CPUs and GPUs to Become More Expensive After TSMC Price Hike in 2026 (www.guru3d.com)

🤖 AI Summary
TSMC plans a multi-year price realignment starting when 2 nm production ramps in 2026, a move driven largely by surging demand for AI and data-center chips. The foundry already makes more than 80% of AI chips and derives roughly 74% of revenue from advanced nodes (5 nm at 37% and 3 nm at 23%). Management says higher wafer prices will finance continued R&D—targeting future nodes like 1.4 nm—and keep TSMC at the technological frontier, not merely boost margins.
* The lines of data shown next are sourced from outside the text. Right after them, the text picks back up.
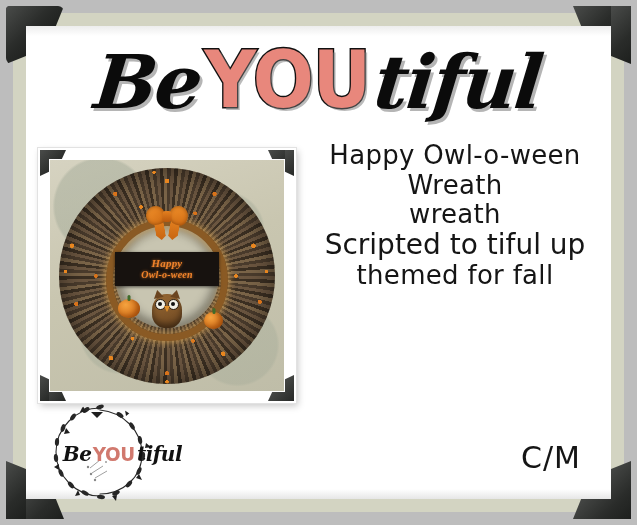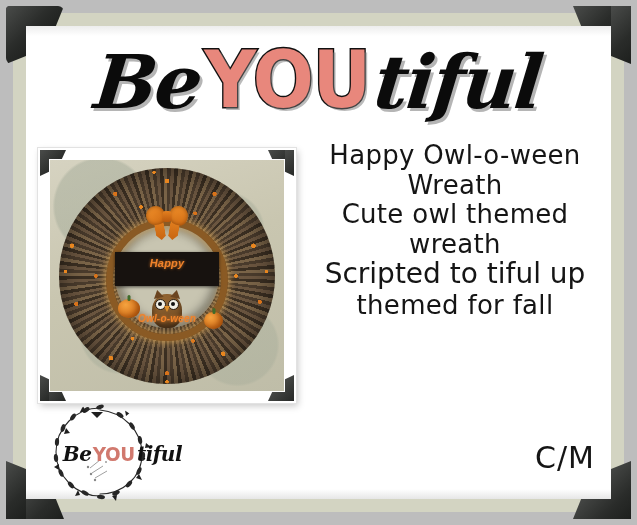"Cute owl themed" div.line { html: <div>Cute owl themed</div> -> none }
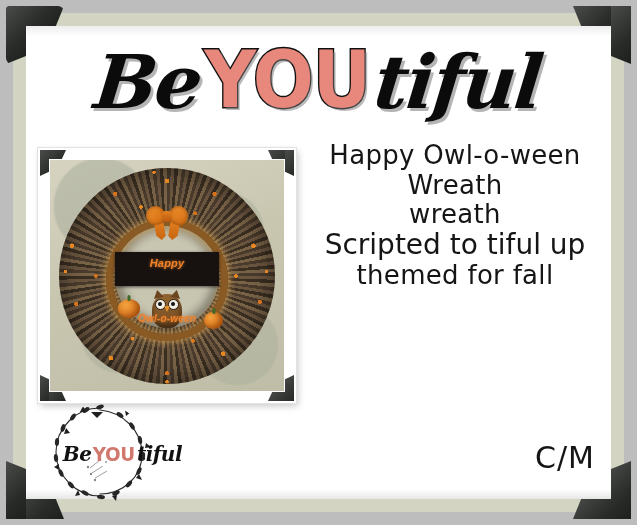"Happy" .sign span { font-family: Liberation Sans, sans-serif -> Liberation Serif, serif; margin-top: 44px -> none }
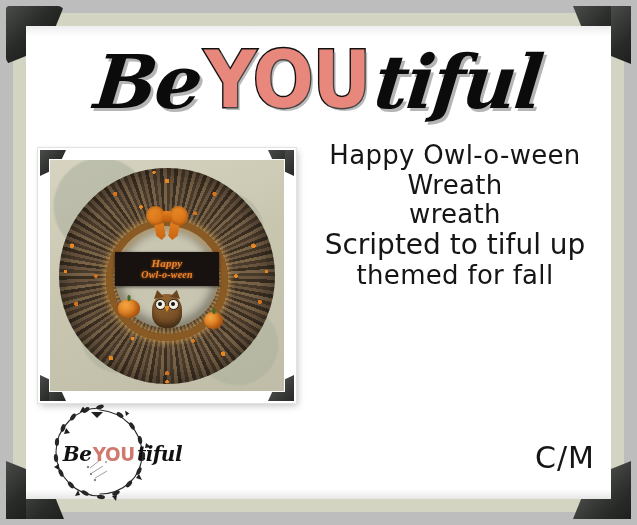"C/M" #perm-badge { right: 42px -> 56px }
The company expects the adjustment to continue through 2030 rather than being a one-off increase. Technically and economically, this matters because TSMC is reallocating engineers and equipment away from mature nodes (6 nm, 7 nm) to prioritize cutting-edge processes, which will squeeze supply for automotive and industrial customers that still depend on older nodes. For consumers and the AI/ML ecosystem, most modern CPUs, GPUs, and AI accelerators use TSMC’s advanced nodes, so hardware costs—particularly for next-gen AI training accelerators, gaming GPUs, and desktop processors—are likely to rise after 2026. Competitors like Intel and Samsung are racing to close the node gap with their own 2 nm efforts, but TSMC’s market dominance and capacity constraints give it strong pricing power and broad implications for chip supply chains.